*Description of the task*
Your answer must be the records below, reproduced exactly.

*Source records*
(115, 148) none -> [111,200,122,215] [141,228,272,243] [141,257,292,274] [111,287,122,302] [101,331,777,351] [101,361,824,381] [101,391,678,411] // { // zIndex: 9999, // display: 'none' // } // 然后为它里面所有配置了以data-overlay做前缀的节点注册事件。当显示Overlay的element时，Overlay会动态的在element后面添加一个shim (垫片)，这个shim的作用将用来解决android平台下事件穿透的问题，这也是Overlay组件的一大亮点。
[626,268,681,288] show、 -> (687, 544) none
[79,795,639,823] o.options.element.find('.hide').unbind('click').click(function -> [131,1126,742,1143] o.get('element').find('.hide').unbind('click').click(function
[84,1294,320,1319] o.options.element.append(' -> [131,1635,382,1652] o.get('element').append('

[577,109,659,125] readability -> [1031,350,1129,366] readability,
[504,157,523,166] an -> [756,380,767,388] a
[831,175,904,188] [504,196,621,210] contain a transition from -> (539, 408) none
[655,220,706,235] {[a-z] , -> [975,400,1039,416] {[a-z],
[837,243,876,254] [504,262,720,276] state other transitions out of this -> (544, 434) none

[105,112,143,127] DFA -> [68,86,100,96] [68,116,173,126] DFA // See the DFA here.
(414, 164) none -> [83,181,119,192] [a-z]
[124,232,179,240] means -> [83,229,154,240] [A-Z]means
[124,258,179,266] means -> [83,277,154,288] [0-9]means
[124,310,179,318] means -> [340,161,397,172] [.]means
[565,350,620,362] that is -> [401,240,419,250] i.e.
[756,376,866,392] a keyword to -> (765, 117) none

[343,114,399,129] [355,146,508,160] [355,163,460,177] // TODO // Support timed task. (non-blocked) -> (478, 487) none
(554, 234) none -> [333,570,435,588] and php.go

*Answer below*
(115, 148) none -> [111,200,122,215] [141,228,272,243] [141,257,292,274] [111,287,122,302] [101,331,777,351] [101,361,824,381] [101,391,678,411] // { // zIndex: 9999, // display: 'none' // } // 然后为它里面所有配置了以data-overlay做前缀的节点注册事件。当显示Overlay的element时，Overlay会动态的在element后面添加一个shim (垫片)，这个shim的作用将用来解决android平台下事件穿透的问题，这也是Overlay组件的一大亮点。
[626,268,681,288] show、 -> (687, 544) none
[79,795,639,823] o.options.element.find('.hide').unbind('click').click(function -> [131,1126,742,1143] o.get('element').find('.hide').unbind('click').click(function
[84,1294,320,1319] o.options.element.append(' -> [131,1635,382,1652] o.get('element').append('

[577,109,659,125] readability -> [1031,350,1129,366] readability,
[504,157,523,166] an -> [756,380,767,388] a
[831,175,904,188] [504,196,621,210] contain a transition from -> (539, 408) none
[655,220,706,235] {[a-z] , -> [975,400,1039,416] {[a-z],
[837,243,876,254] [504,262,720,276] state other transitions out of this -> (544, 434) none

[105,112,143,127] DFA -> [68,86,100,96] [68,116,173,126] DFA // See the DFA here.
(414, 164) none -> [83,181,119,192] [a-z]
[124,232,179,240] means -> [83,229,154,240] [A-Z]means
[124,258,179,266] means -> [83,277,154,288] [0-9]means
[124,310,179,318] means -> [340,161,397,172] [.]means
[565,350,620,362] that is -> [401,240,419,250] i.e.
[756,376,866,392] a keyword to -> (765, 117) none

[343,114,399,129] [355,146,508,160] [355,163,460,177] // TODO // Support timed task. (non-blocked) -> (478, 487) none
(554, 234) none -> [333,570,435,588] and php.go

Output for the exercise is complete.